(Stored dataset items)
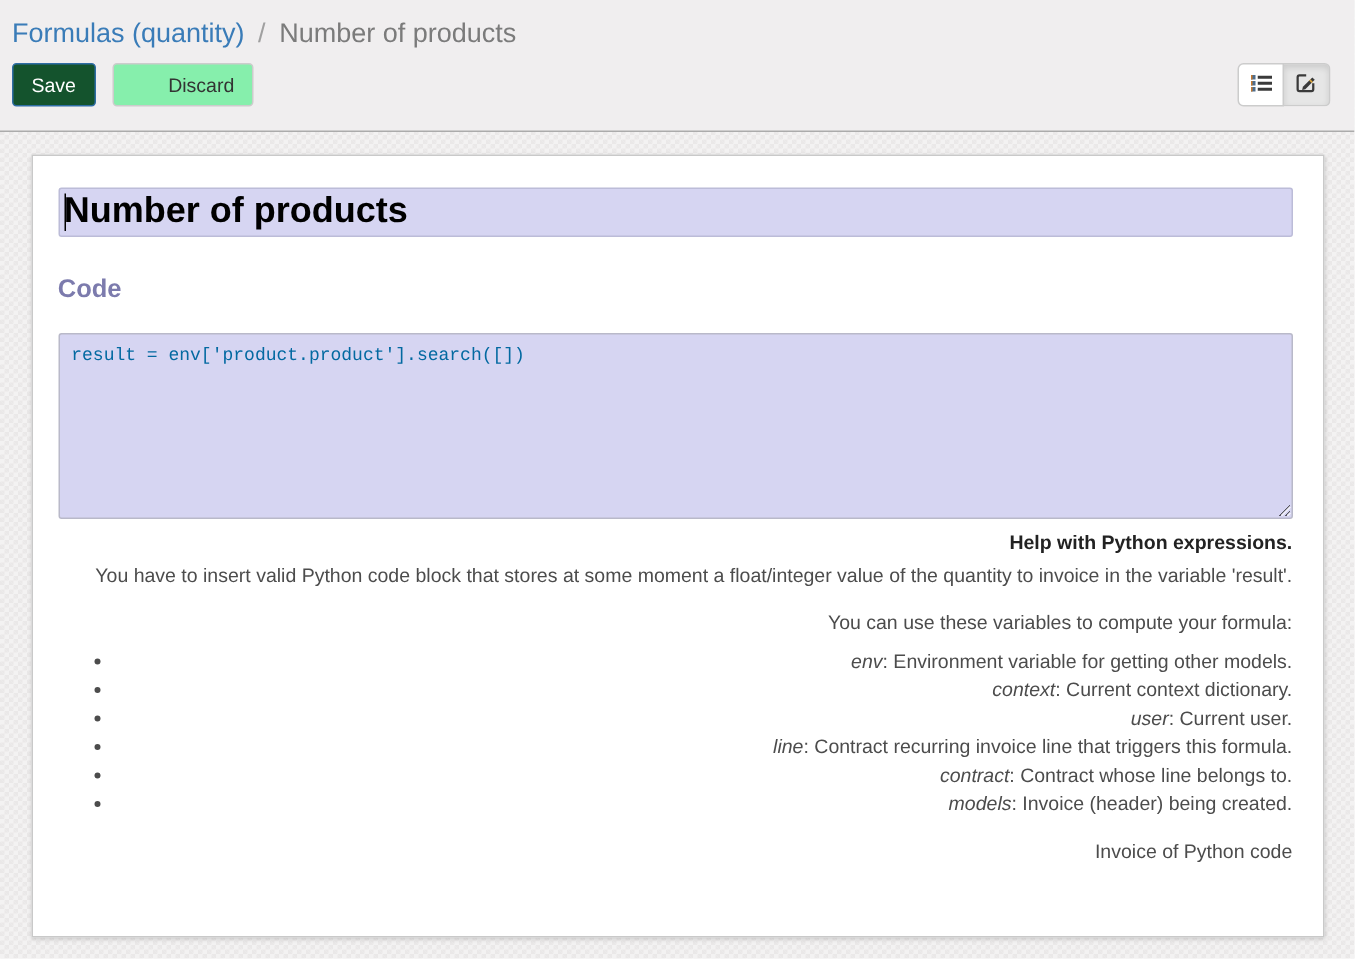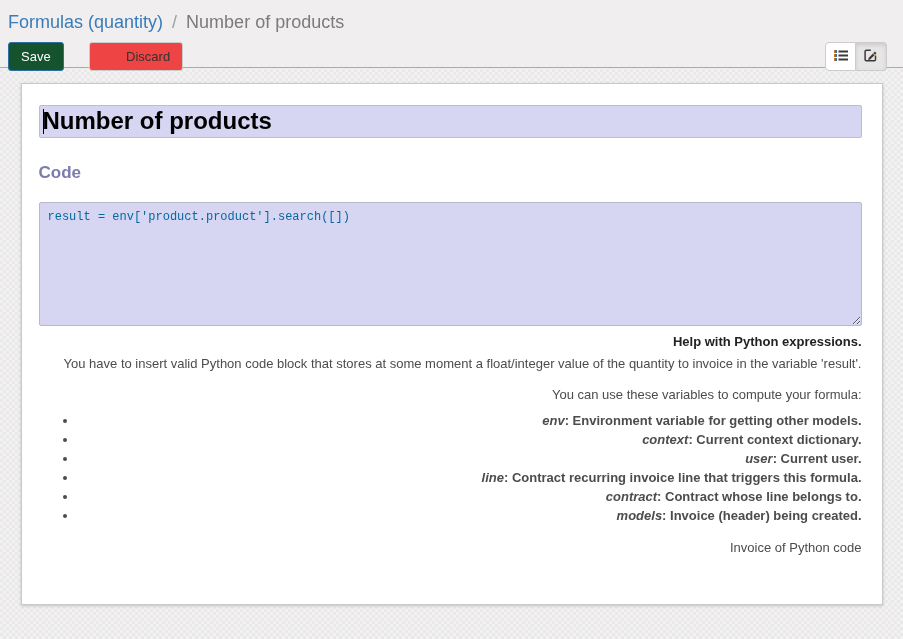--- a/index.html
+++ b/index.html
@@ -22,7 +22,7 @@
     background: #f0eeef;
     border-bottom: 1px solid #ababab;
     padding: 9px 16px 10px 8px;
-    height: 68px;
+    height: 88px;
   }
   .breadcrumb { font-size: 18px; line-height: 22px; margin: 2px 0 9px 0; white-space: nowrap; }
   .breadcrumb a.bc-link { color: #3a7cb8; text-decoration: none; cursor: pointer; }

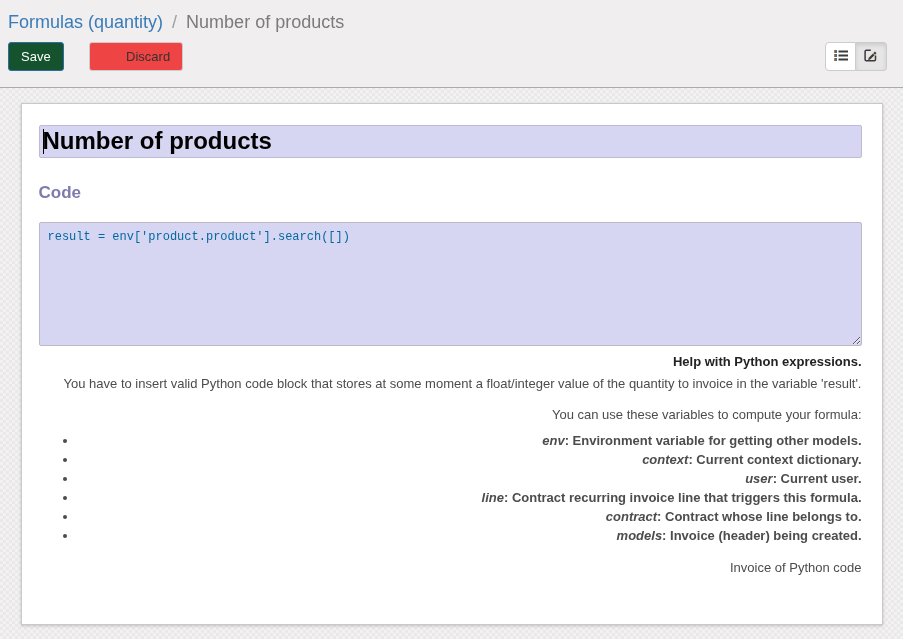--- a/index.html
+++ b/index.html
@@ -40,7 +40,7 @@
     cursor: pointer;
   }
   .btn-primary { background: #14532d; border-color: #2e6da4; color: #ffffff; }
-  .btn-default { background: #ef4444; border-color: #cccccc; color: #333333; margin-left: 21px; padding-left: 36px; }
+  .btn-default { background: #86efac; border-color: #cccccc; color: #333333; margin-left: 7px; padding-left: 36px; }
 
   .view-switcher { display: inline-flex; }
   .vs-btn {

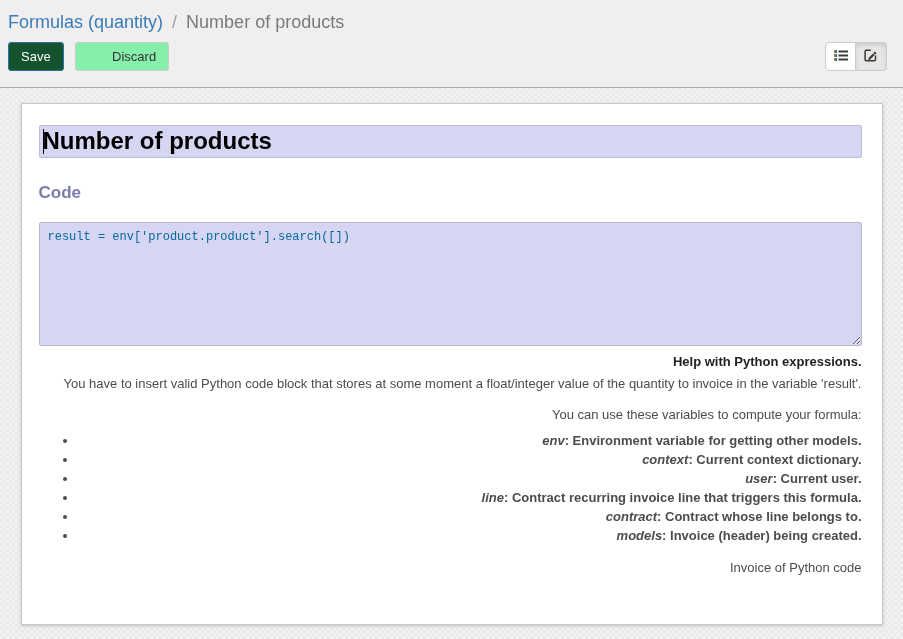--- a/index.html
+++ b/index.html
@@ -103,7 +103,7 @@
   .help-heading { font-weight: bold; color: #222222; font-size: 13px; margin: 0 0 0 0; line-height: 20px; }
   .help p { margin: 3px 0 14px 0; line-height: 17px; color: #4c4c4c; }
   .help .vars-intro { margin: 13px 0 10px 0; }
-  .help ul { margin: 0 0 14px 0; padding-left: 39px; list-style: disc; font-weight: bold; }
+  .help ul { margin: 0 0 14px 0; padding-left: 39px; list-style: disc; }
   .help li { margin: 0 0 4px 0; line-height: 15px; color: #4c4c4c; }
   .var-term { font-style: italic; }
   .example-label { margin: 16px 0 10px 0 !important; }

What to work on:
Go through the data above and copy each line in which "border" appears.

Answer box:
     border-bottom: 1px solid #ababab;
   .btn-primary { background: #14532d; border-color: #2e6da4; color: #ffffff; }
-  .btn-default { background: #ef4444; border-color: #cccccc; color: #333333; margin-left: 21px; padding-left: 36px; }
+  .btn-default { background: #86efac; border-color: #cccccc; color: #333333; margin-left: 7px; padding-left: 36px; }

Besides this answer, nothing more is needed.